> **Aim of the exercise**:
Each line of the records has to be copied exactly, though the pictures must be left out.

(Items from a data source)
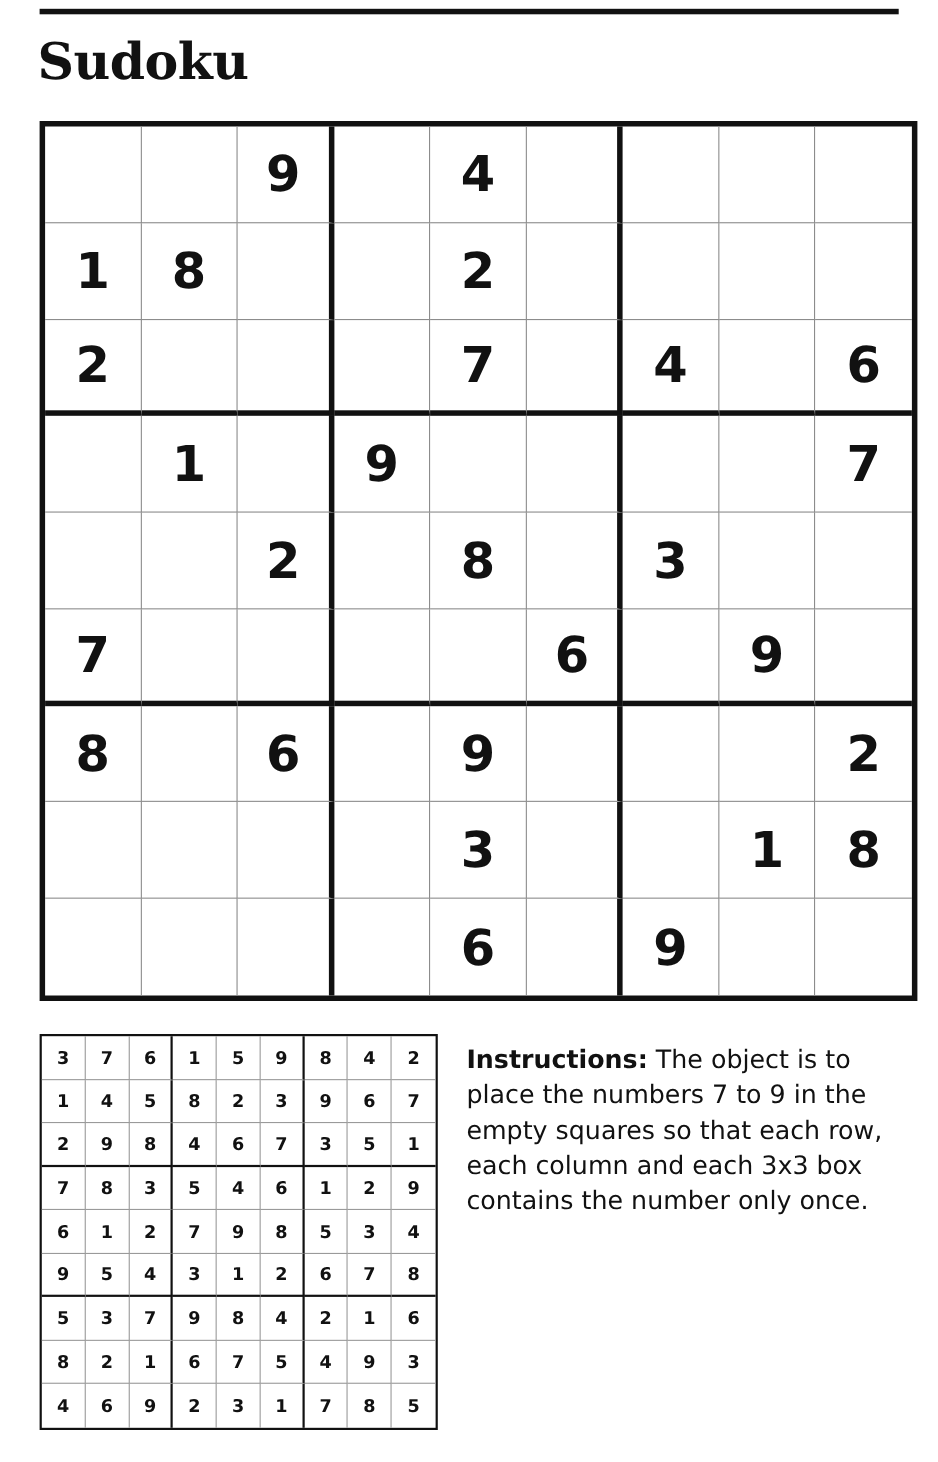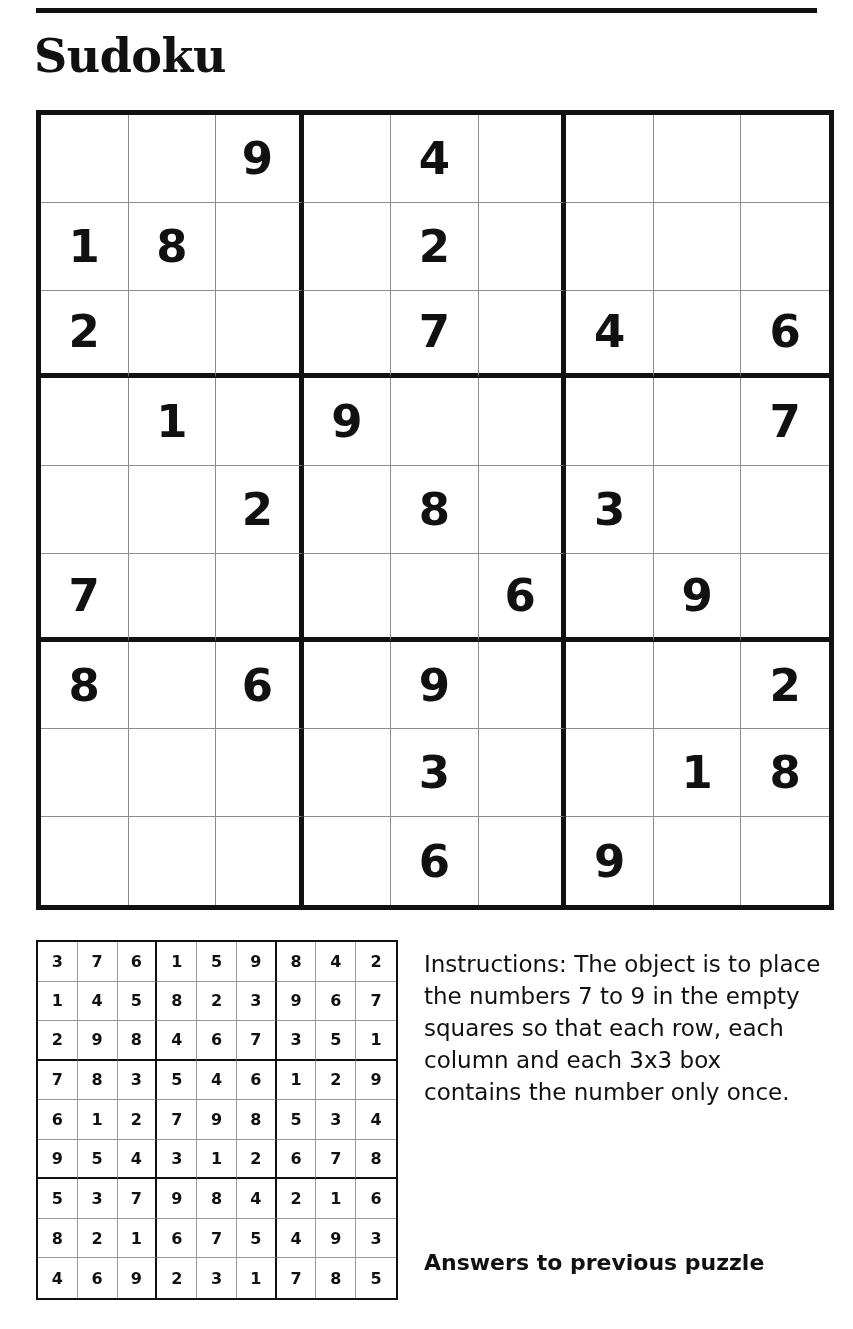"Instructions:" .instructions .lead { font-weight: normal -> bold }
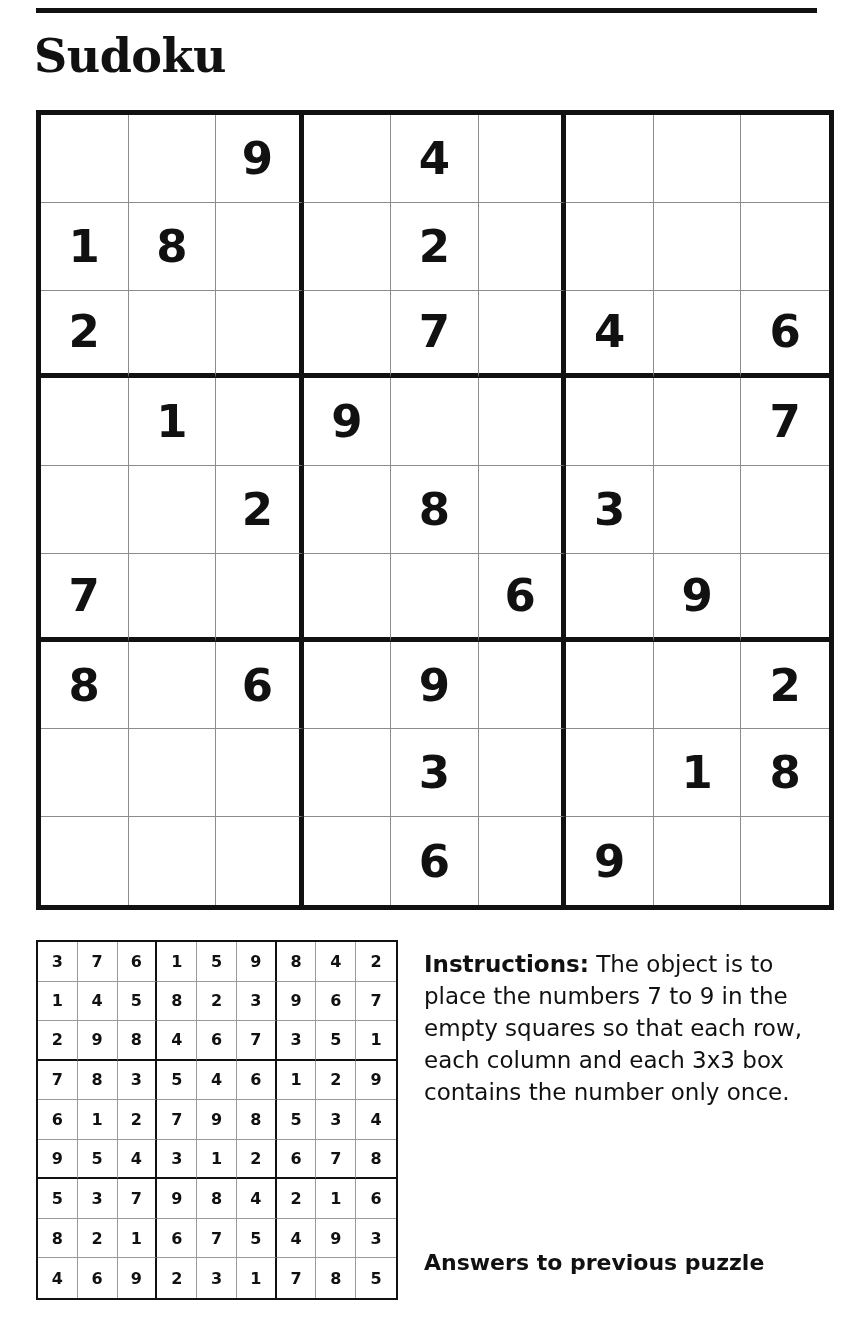"Answers to previous puzzle" div.answers-caption { html: <div>Answers to previous puzzle</div> -> none }
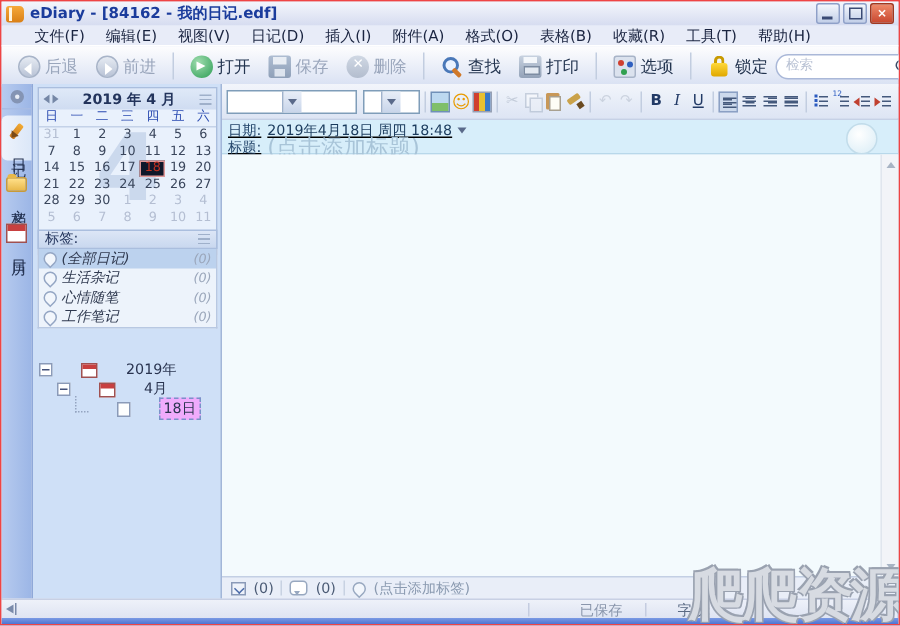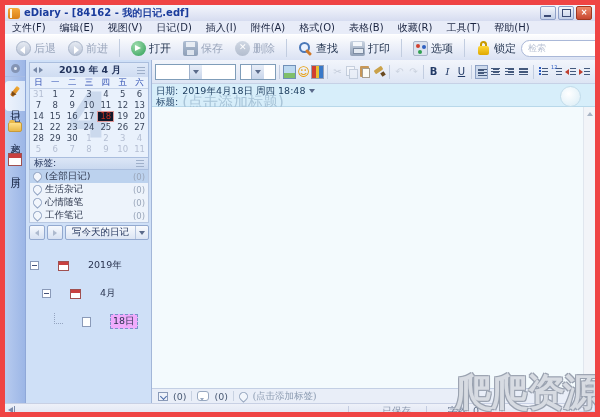"eDiary - [84162 - 我的日记.edf]" .window { border: 5px solid #ef4444 -> 1px solid #ef4444 }
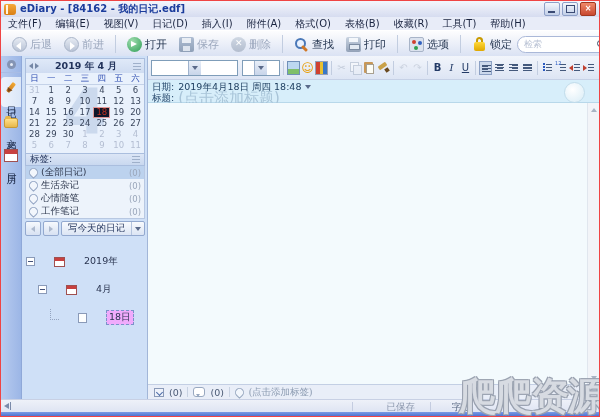"文件(F)" .menubar { padding-left: 0 -> 15px }
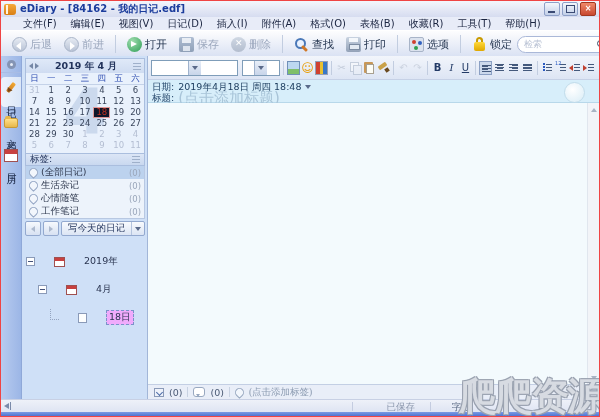"日期:" .dline { text-decoration: none -> underline }
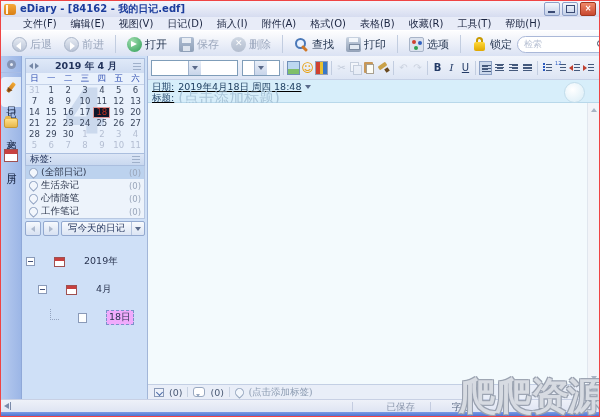"(全部日记)" .tags-list { font-style: none -> italic }
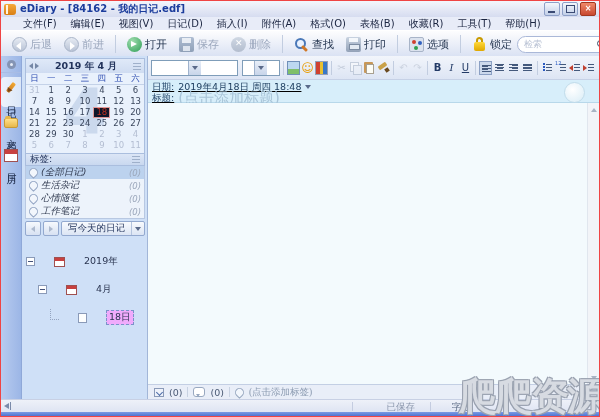"写今天的日记" div.btnrow { html: <div> <span> <span></span> </span> <span> <span></span> </span> <span> <span>写今天的日记</span> <span> <span></span> </span> </span> </div> -> none }
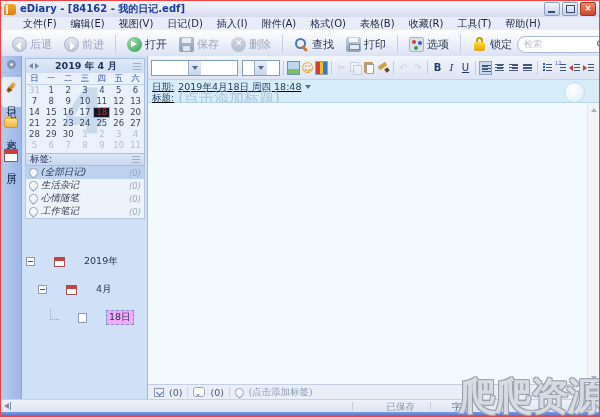"2019年" .tree-row { margin-top: 15px -> none }
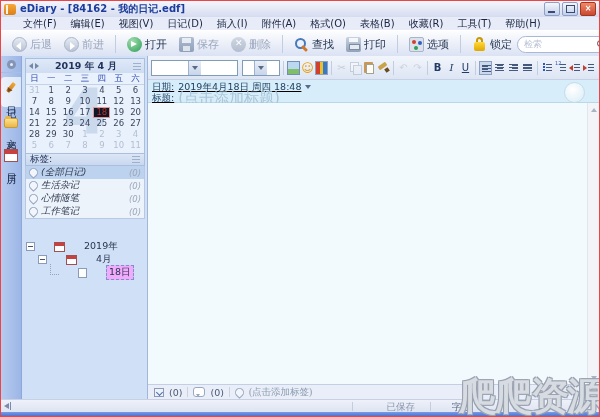"(点击添加标签)" .ebot .ph { font-family: Liberation Serif, serif -> none }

> **Answer section**:
"Instructions:" .instructions .lead { font-weight: normal -> bold }
"Answers to previous puzzle" div.answers-caption { html: <div>Answers to previous puzzle</div> -> none }
"eDiary - [84162 - 我的日记.edf]" .window { border: 5px solid #ef4444 -> 1px solid #ef4444 }
"文件(F)" .menubar { padding-left: 0 -> 15px }
"日期:" .dline { text-decoration: none -> underline }
"(全部日记)" .tags-list { font-style: none -> italic }
"写今天的日记" div.btnrow { html: <div> <span> <span></span> </span> <span> <span></span> </span> <span> <span>写今天的日记</span> <span> <span></span> </span> </span> </div> -> none }
"2019年" .tree-row { margin-top: 15px -> none }
"(点击添加标签)" .ebot .ph { font-family: Liberation Serif, serif -> none }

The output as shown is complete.